Filter the listing and keep only the lines with the word "width".

=== Begin Enclosure ===

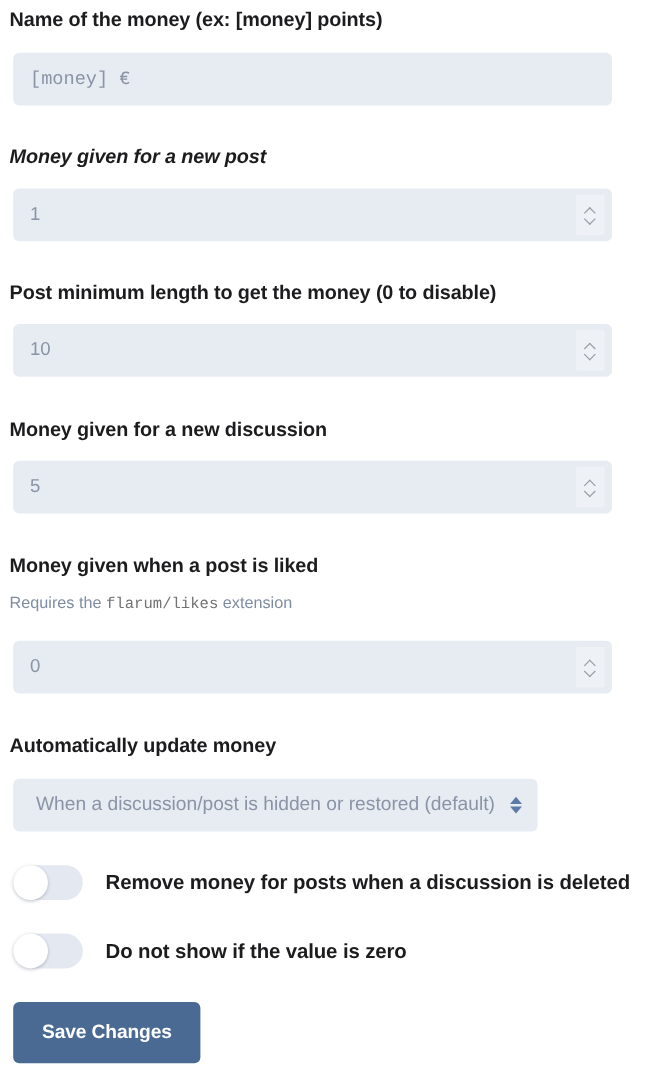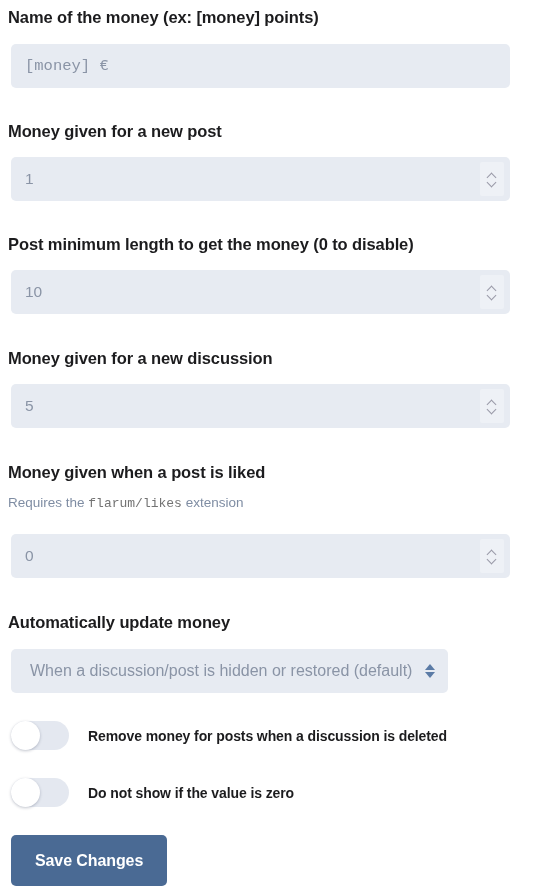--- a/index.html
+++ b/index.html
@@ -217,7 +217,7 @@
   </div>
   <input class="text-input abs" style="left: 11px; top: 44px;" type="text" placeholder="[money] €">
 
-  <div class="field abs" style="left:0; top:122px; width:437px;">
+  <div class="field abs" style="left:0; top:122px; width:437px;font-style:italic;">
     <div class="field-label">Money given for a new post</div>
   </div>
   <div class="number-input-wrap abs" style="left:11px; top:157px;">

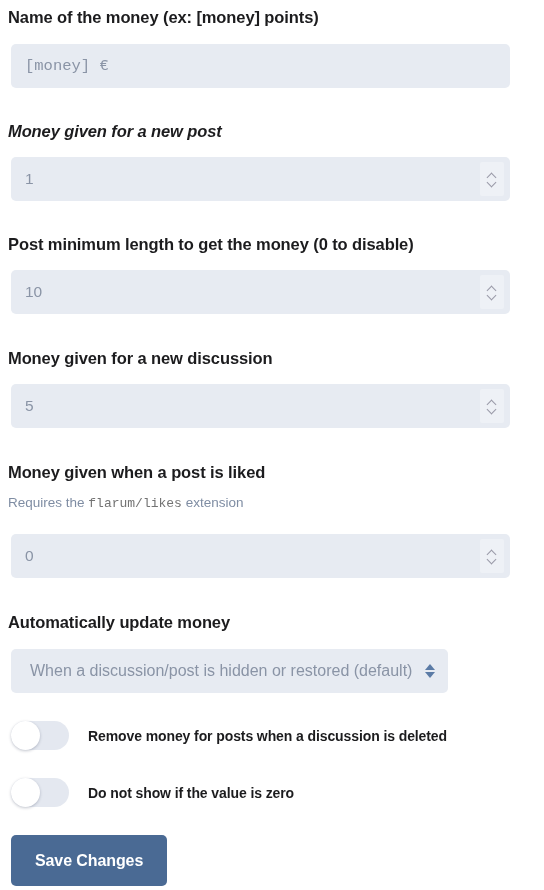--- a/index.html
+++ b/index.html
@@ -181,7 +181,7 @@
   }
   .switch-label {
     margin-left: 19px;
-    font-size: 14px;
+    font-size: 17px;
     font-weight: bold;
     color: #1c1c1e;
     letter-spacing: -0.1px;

=== End Enclosure ===

• _ANSWER SPACE_:
-  <div class="field abs" style="left:0; top:122px; width:437px;">
+  <div class="field abs" style="left:0; top:122px; width:437px;font-style:italic;">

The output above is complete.